Activity
Scan the data below and report how many lines include the word "formula". Nothing else is wanted.

Records supplied
══════
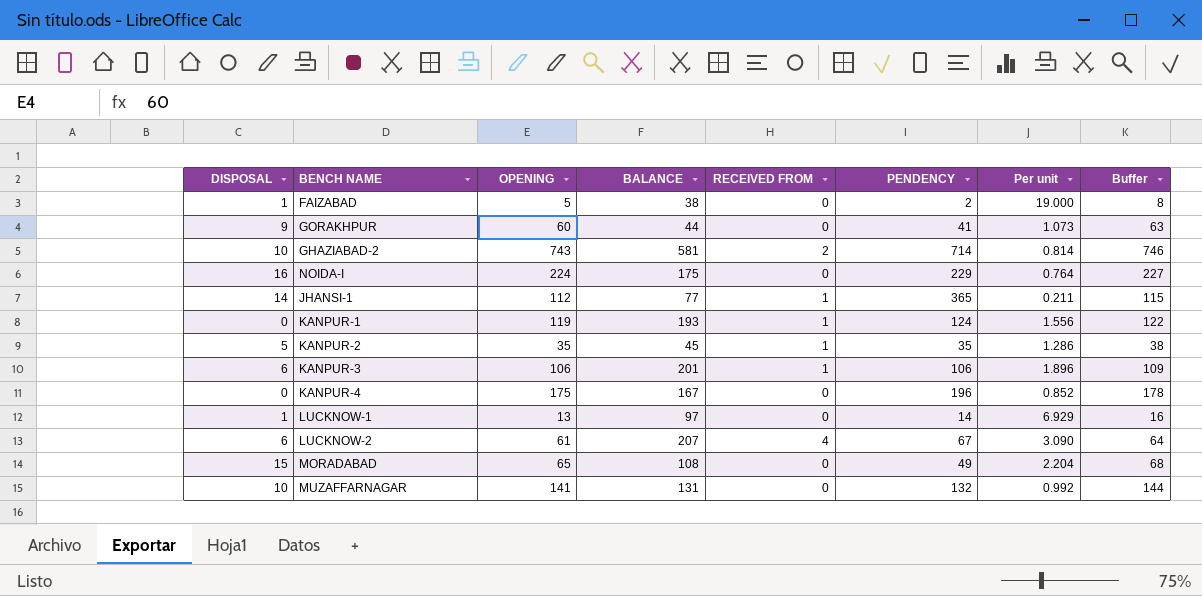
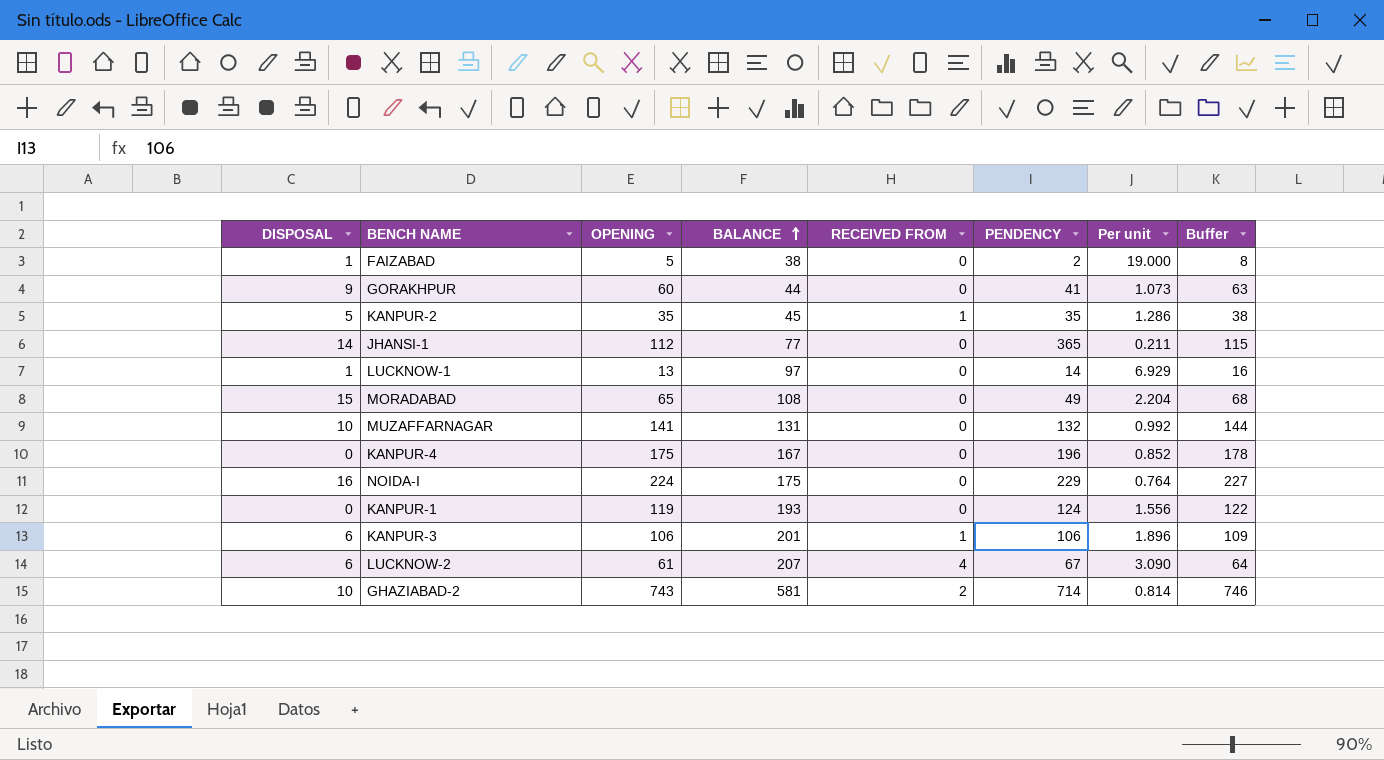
row order: none -> BALANCE ascending
JHANSI-1 | RECEIVED FROM: 1 -> 0
KANPUR-1 | RECEIVED FROM: 1 -> 0

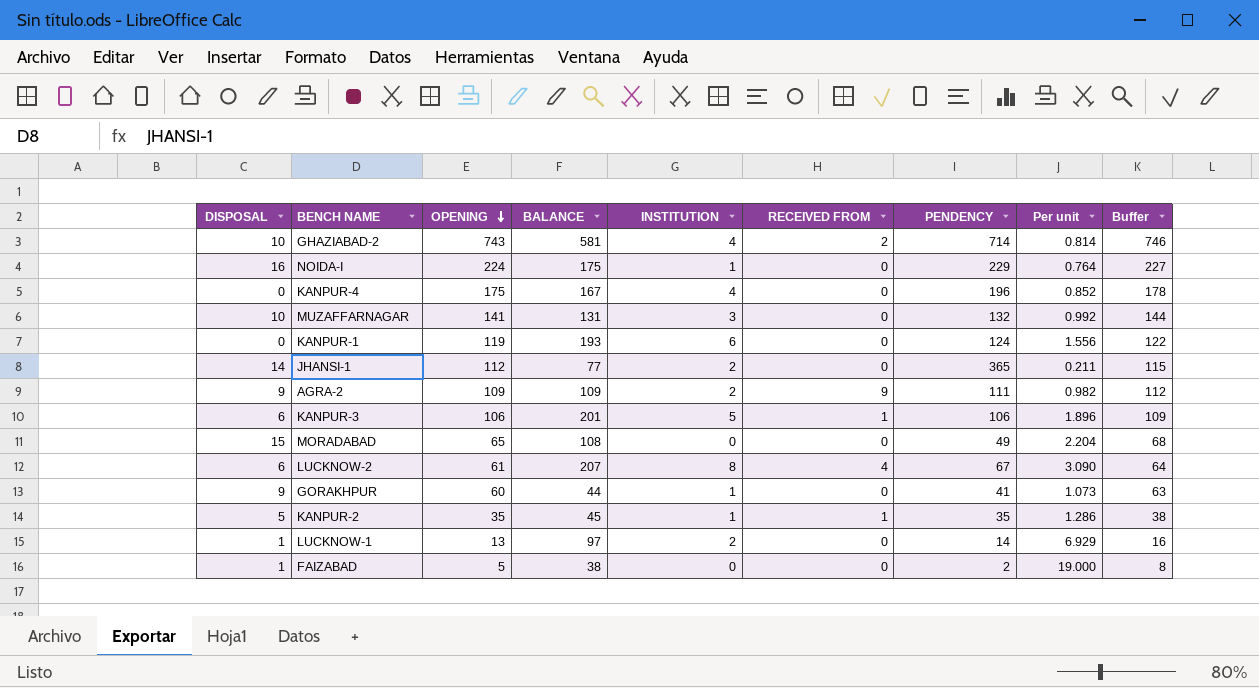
row order: BALANCE ascending -> OPENING descending
column INSTITUTION | position: none -> 5
row AGRA-2: none -> 9 | 109 | 109 | 2 | 9 | 111 | 0.982 | 112

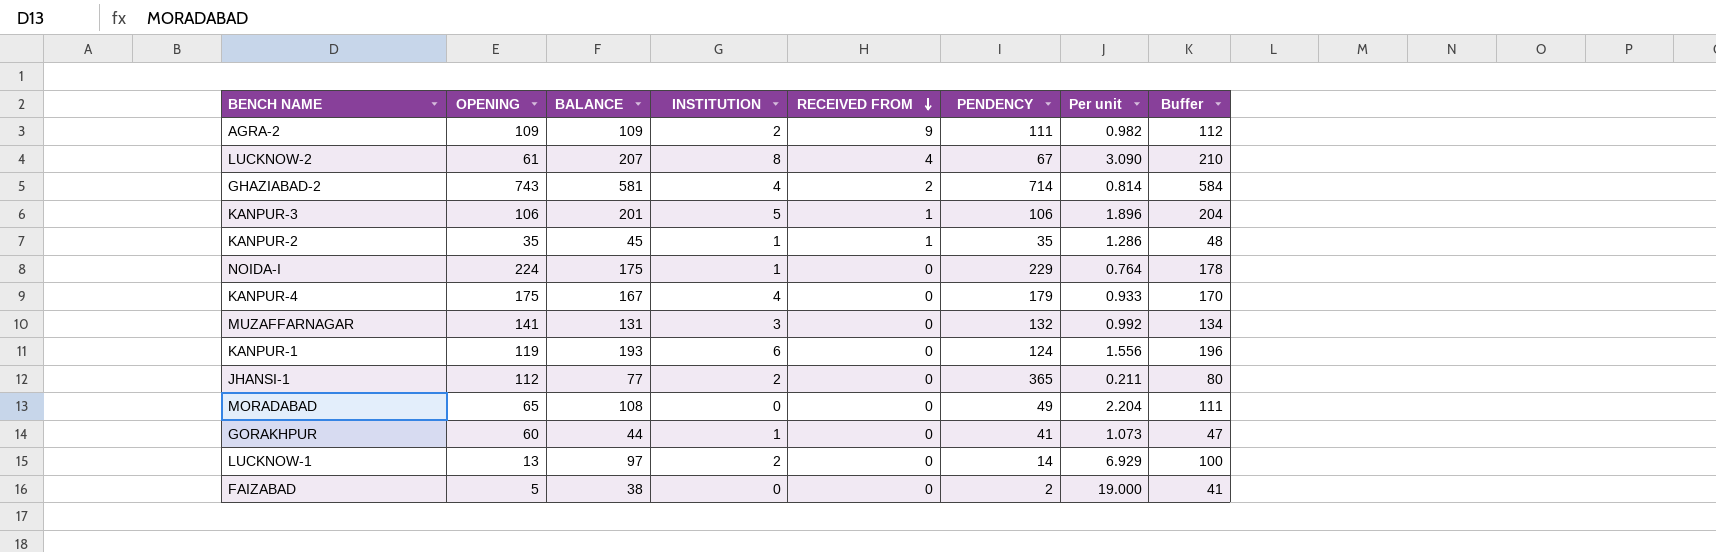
row order: OPENING descending -> RECEIVED FROM descending
column DISPOSAL | position: 1 -> none
column Buffer | formula: [OPENING] + 3 -> [BALANCE] + 3
KANPUR-4 | PENDENCY: 196 -> 179
KANPUR-4 | Per unit: 0.852 -> 0.933

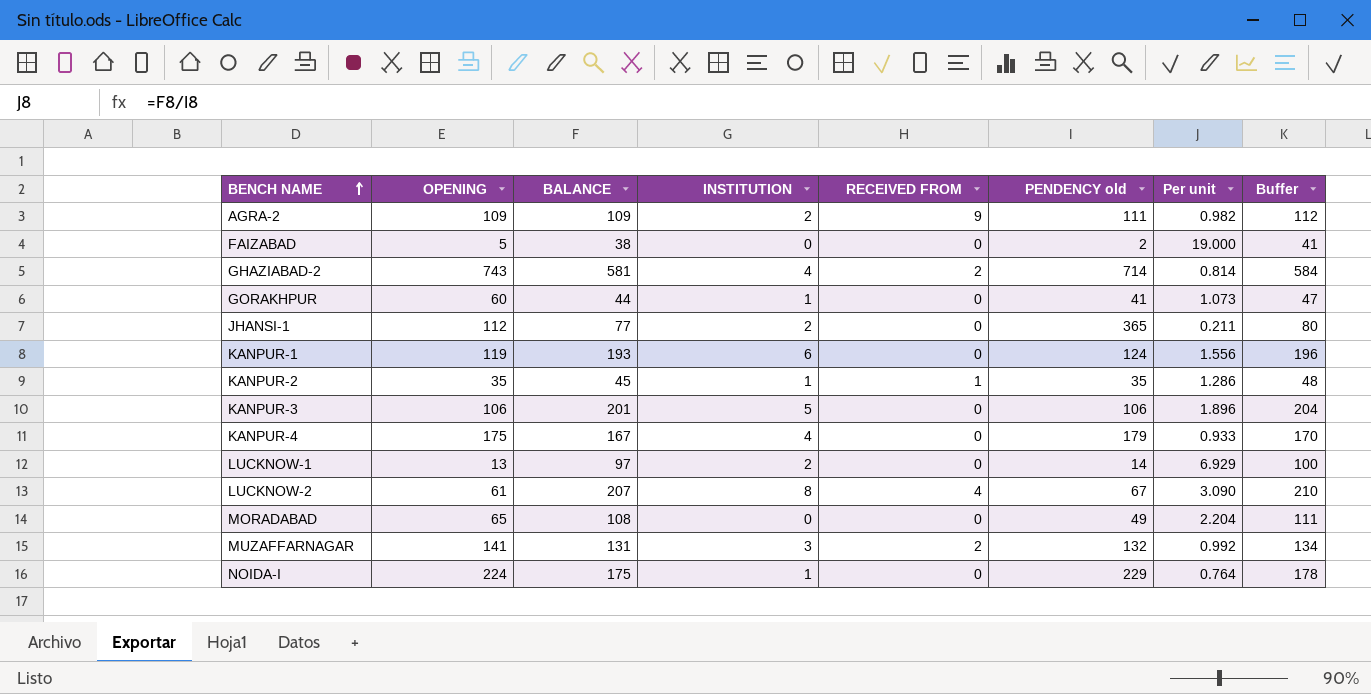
row order: RECEIVED FROM descending -> BENCH NAME ascending
column name: PENDENCY -> PENDENCY old
KANPUR-3 | RECEIVED FROM: 1 -> 0
MUZAFFARNAGAR | RECEIVED FROM: 0 -> 2

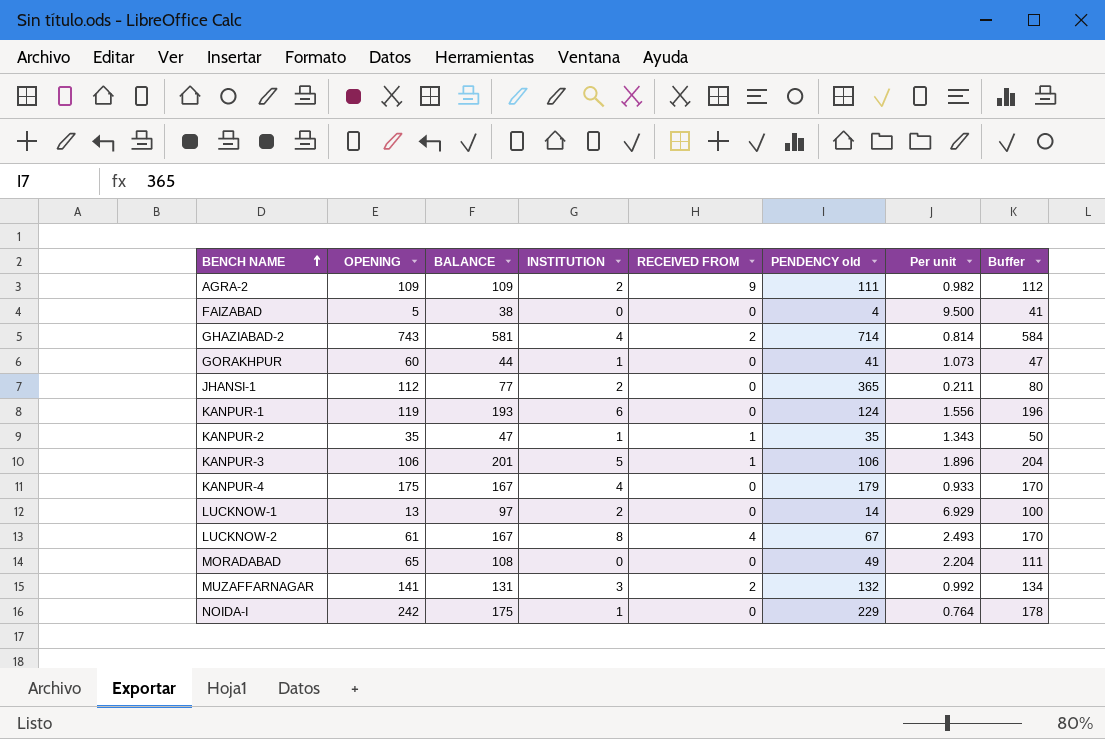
FAIZABAD | PENDENCY old: 2 -> 4
FAIZABAD | Per unit: 19.000 -> 9.500
KANPUR-2 | BALANCE: 45 -> 47
KANPUR-2 | Per unit: 1.286 -> 1.343
KANPUR-2 | Buffer: 48 -> 50
KANPUR-3 | RECEIVED FROM: 0 -> 1
LUCKNOW-2 | BALANCE: 207 -> 167
LUCKNOW-2 | Per unit: 3.090 -> 2.493
LUCKNOW-2 | Buffer: 210 -> 170
NOIDA-I | OPENING: 224 -> 242

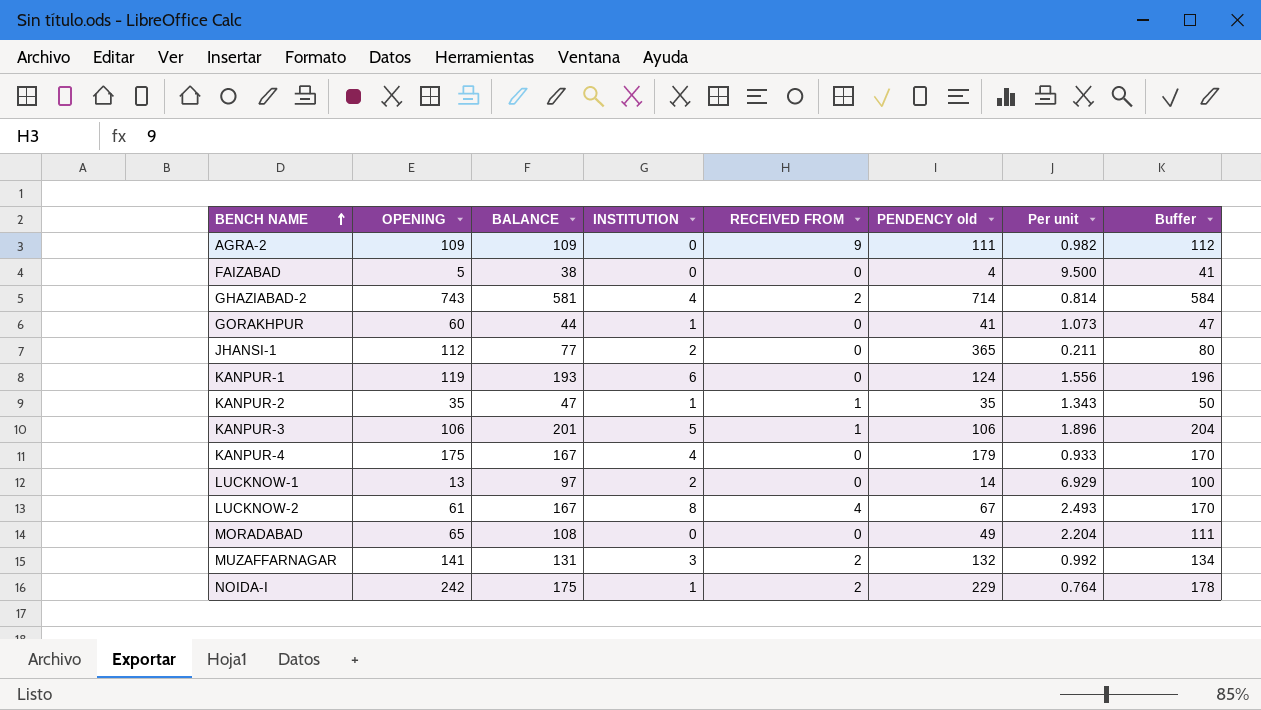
AGRA-2 | INSTITUTION: 2 -> 0
NOIDA-I | RECEIVED FROM: 0 -> 2

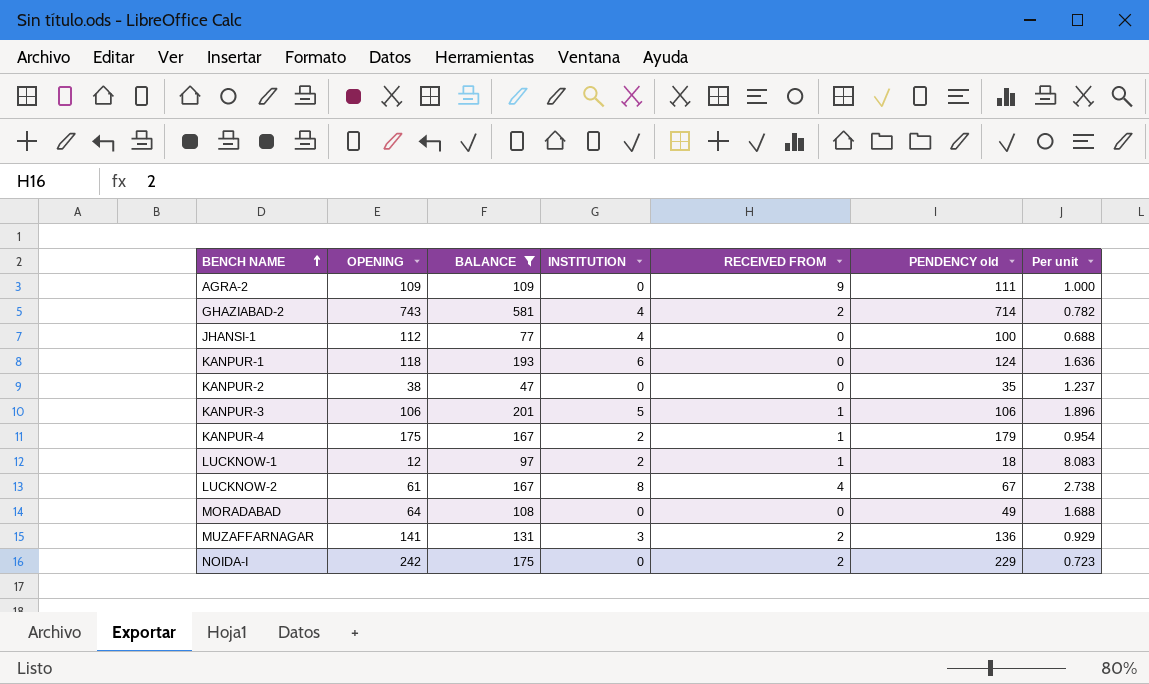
filter: none -> BALANCE >= 47
column Buffer | formula: [BALANCE] + 3 -> none
column Per unit | formula: [BALANCE] / [PENDENCY old] -> [BALANCE] / [OPENING]
JHANSI-1 | INSTITUTION: 2 -> 4
JHANSI-1 | PENDENCY old: 365 -> 100
KANPUR-1 | OPENING: 119 -> 118
KANPUR-2 | OPENING: 35 -> 38
KANPUR-2 | INSTITUTION: 1 -> 0
KANPUR-2 | RECEIVED FROM: 1 -> 0
KANPUR-4 | INSTITUTION: 4 -> 2
KANPUR-4 | RECEIVED FROM: 0 -> 1
LUCKNOW-1 | OPENING: 13 -> 12
LUCKNOW-1 | RECEIVED FROM: 0 -> 1
LUCKNOW-1 | PENDENCY old: 14 -> 18
MORADABAD | OPENING: 65 -> 64
MUZAFFARNAGAR | PENDENCY old: 132 -> 136
NOIDA-I | INSTITUTION: 1 -> 0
══════
Response area
3